Ou encore pour le Houston Chronicle pourtant publié au Texas, État traditionnellement acquis aux Républicains. "Son tempérament erratique, ses pratiques douteuses d'affaires, son racisme, ses inclinations pour des hommes forts comme Poutine, sa démagogie, son mépris pour la primauté du droit et son ignorance, sont suffisants pour être disqualifiant", a déclaré le journal dès le 29 juillet dernier pour justifier son changement de position pour cette nouvelle élection.
Des conséquences sur la campagne. Pour des journaux tirés entre 700.000 et près de 2,5 millions d'exemplaires, de tels éditos contre Donald Trump ne sont pas anodins. D'après une étude publiée en février dernier par un économiste de l'Université Northwestern, les soutiens affichés à un candidat par un journal historiquement du bord adverse pourraient influencer les votes. En étudiant le marché des paris pour les élections de 2008 et 2012, les chercheurs ont établi un lien entre les résultats des urnes et le candidat soutenu par un journal même lorsqu'il s'agit du candidat opposé à sa ligne traditionnelle. Lorsque la prise de position est correctement argumentée, comme c'est le cas pour les quotidiens cités, elle peut infléchir la position des lecteurs.
Une influence de la presse que l'on ne retrouve pas en France. Les journaux sont en effet déjà plus ou moins étiquetés politiquement avant même l'élection. Par exemple, on s'attend à ce que Libération se prononce plutôt en faveur du candidat de la gauche tandis que Valeurs actuelles apportera sans doute son soutien au candidat d'extrême droite. Les prises de position plus ou moins claires de ces médias ne changent pas réellement les choix électoraux de leurs lecteurs puisqu'en général, les Français lisent les journaux qui vont dans le sens de leurs opinions, comme le montre un sondage Ifop-Marianne de 2014.
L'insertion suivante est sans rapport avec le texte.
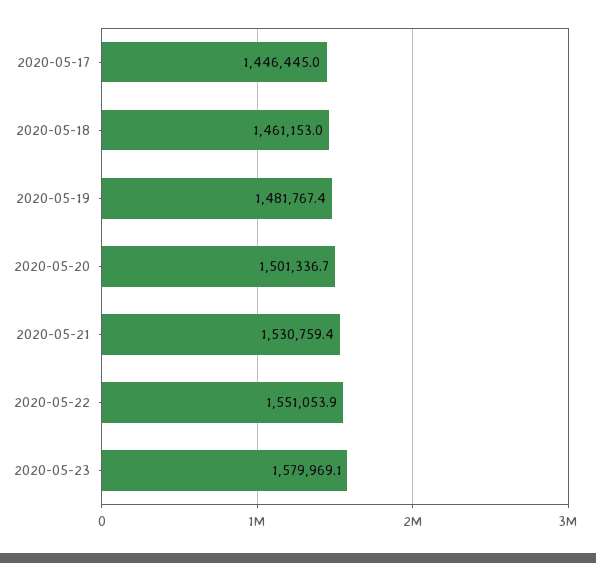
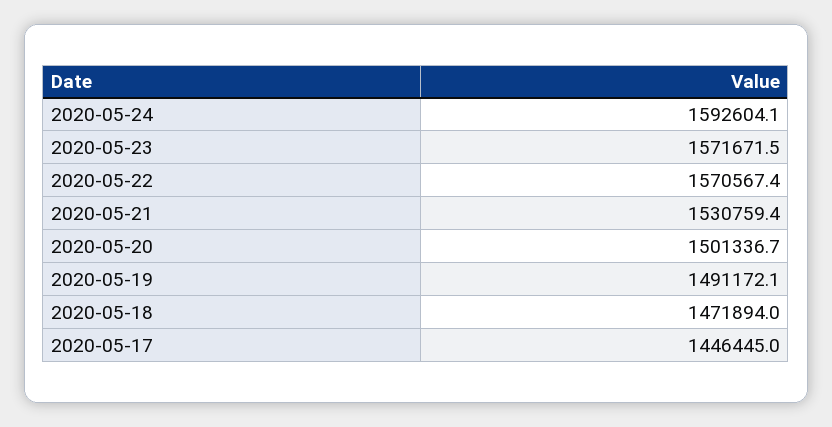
2020-05-18: 1461153 -> 1471894
2020-05-19: 1481767.4 -> 1491172.1
2020-05-22: 1551053.9 -> 1570567.4
2020-05-23: 1579969.1 -> 1571671.5
2020-05-24: none -> 1592604.1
Une élection pas comme les autres. Quoi qu'il en soit, plusieurs événements inhabituels marquent cette campagne présidentielle toujours plus médiatisée. Entre le duo Will et Grace qui se reforme pour un épisode spécial, Georges Clooney qui organise une campagne de financement pour Hillary Clinton ou encore les cheveux de Donald Trump qui sont l'un des sujets de sa campagne, cette course à la Maison-Blanche va probablement rester dans les annales.